Execution[T]: a composable way to write Scalding Jobs

Have you ever wanted to convert a TypedPipe into an Iterator or List? Now you can:

    val myPipe: TypedPipe[T] = getPipe
    val iterable: Iterable[T] = myPipe.toIterableExecution.waitFor

Since the beginning, scalding.Job has had a primitive way to start a follow up job after the current one using Job.next. This had a number of issues. First, since TypedPipes could not be passed between jobs, the user had to manually write to intermediate files, and then read those files in the next job. Managing these temporary files was very painful. Also, the types of jobs were quite limited because there had to be a linear succession of Jobs (and though tricks could work around this, it was rarely done and ugly). Scalding 0.12 introduces Execution[T]. This type represents a scalding job that runs and returns T, and naturally, you can flatMap it. If you want to run two jobs in parallel, you can zip them together. An Execution[T] is basically a “run” function that takes the configuration, Mode, and then returns a Future[T]. This means you can also wire in service calls in the beginning, middle or end of your scalding job by lifting your call into an Execution.fromFuture.

Execution also enables looping. Consider PageRank: we want to run until we reach a level of convergence. We can do this by writing a function:

    def step(graph: TypedPipe[Edge], rank: TypedPipe[(Long, Double)]): Execution[(Double, TypedPipe[(Long, Double)])]

In the above, we express our algorithm step by propagation of the rank vector over the graph. The Execution returns the pair of the error between the old vector and the new vector and the new vector. Now we look:

val graph: TypedPipe[Edge]
def go(vector: TypedPipe[(Long, Double)]): Execution[TypedPipe[(Long, Double)]] =
  step(graph, vector).flatMap {
    case (err, v) if err < threshold => Execution.from(v)
    case (_, v) => go(v) // loop again
  }

// Now run the job.
val result = go(initVector).waitFor

For now, you need to put some operation in you scalding Job unless you use ExecutionJob or bypass using Job all-together if you choose, as done in ExecutionApp. ExecutionApp allows you do this:

object MyJob extends ExecutionApp {
  def job: Execution[Unit] = someExecutionLoopToDoAwesomeStuff
}

Then you can run MyJob as a normal class with the hadoop command. It parses arguments and makes them available in the Config object (see Execution.getConfig to access the Config and from there the Args).

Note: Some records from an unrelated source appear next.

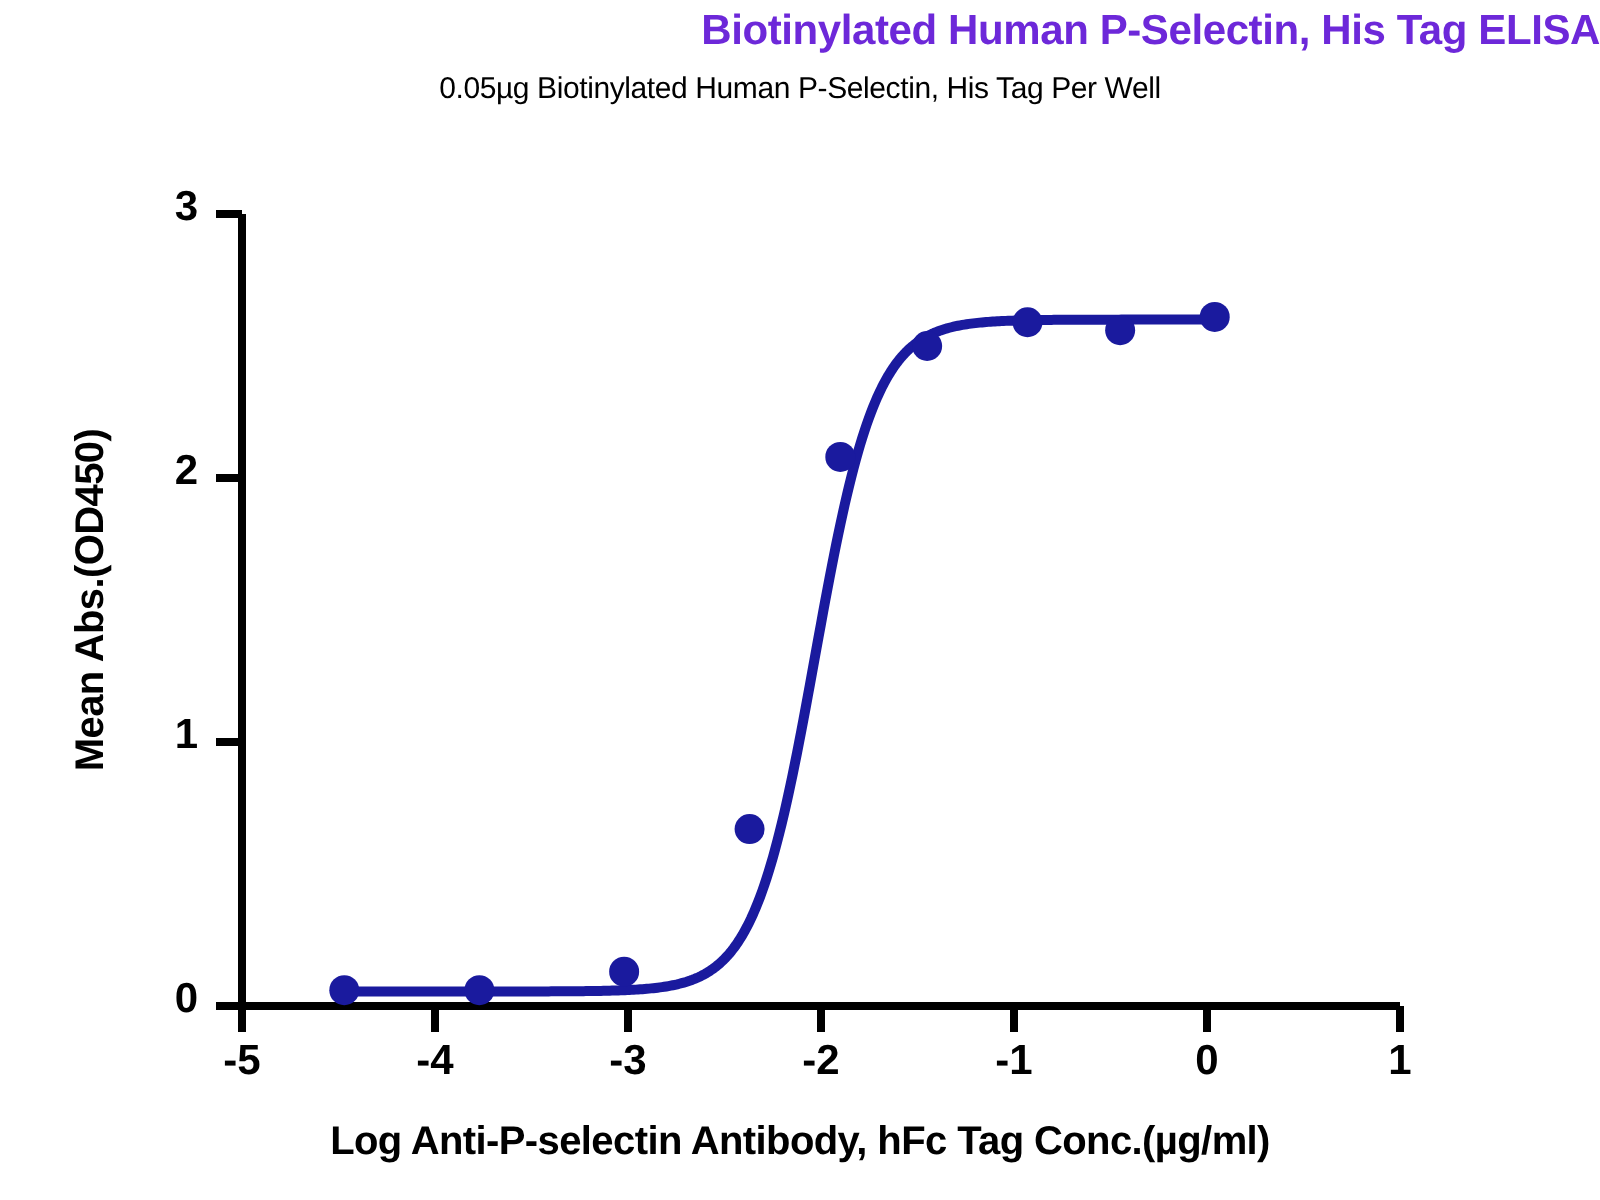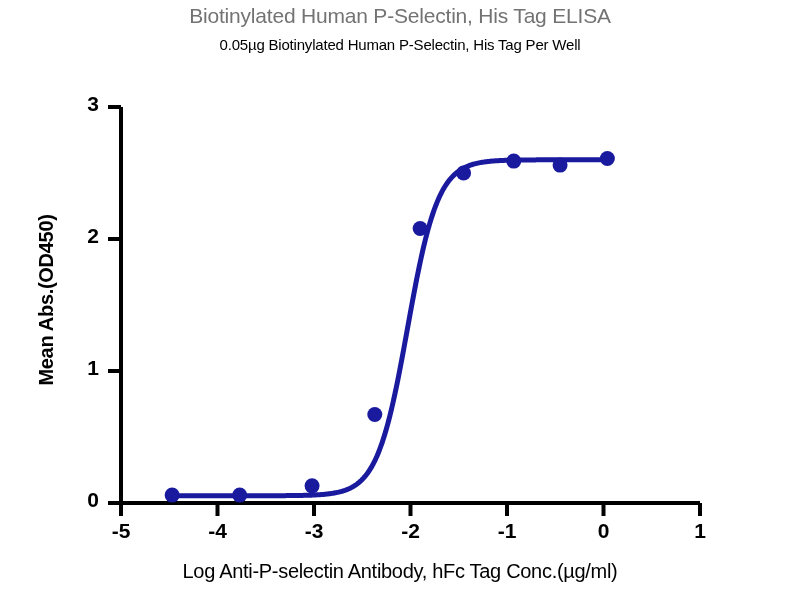--- a/index.html
+++ b/index.html
@@ -7,37 +7,37 @@
     width:800px;height:600px;
     background:#ffffff;
     font-family:"Liberation Sans", sans-serif;
     overflow:hidden;
     position:relative;
   }
   #chart-root{position:absolute;inset:0;}
 
   .title{
     position:absolute;left:0;right:0;top:4px;
-    text-align:center;
-    font-size:21px;font-weight:normal;color:#737373;
+    text-align:right;
+    font-size:21px;font-weight:bold;color:#6d28d9;
     letter-spacing:-0.2px;
   }
   .subtitle{
     position:absolute;left:0;right:0;top:36px;
     text-align:center;
     font-size:15px;font-weight:normal;color:#000;
     letter-spacing:-0.2px;
   }
 
   .plot{position:absolute;left:0;top:0;width:800px;height:600px;}
 
   .xlabel{
     position:absolute;left:0;right:0;top:560px;
     text-align:center;
-    font-size:20px;font-weight:normal;color:#000;
+    font-size:20px;font-weight:bold;color:#000;
     letter-spacing:-0.3px;
   }
   .ylabel{
     position:absolute;
     left:-104px;top:300px;
     width:300px;
     transform:translate(0,-50%) rotate(-90deg);
     transform-origin:center center;
     text-align:center;
     font-size:20px;font-weight:bold;color:#000;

Check out: .forceToDiskExecution, .writeExecution, .toIterableExecution, .forceToDiskExecution on TypedPipe to create executions you can use in loops, also .toOptionExecution and .getExecution on ValuePipe to get single values materialized.

As an example, see Kmeans: https://github.com/twitter/scalding/blob/develop/scalding-core/src/main/scala/com/twitter/scalding/examples/KMeans.scala

Reducer Estimation:

The reducer estimation we developed has been made part of the open source release, meaning users can get automatic reducer setting based either on the input file sizes or on the history of the job. This promises to help us make more efficient use of our cluster. Estimation strategies are easy to implement, and will be an area of future improvement.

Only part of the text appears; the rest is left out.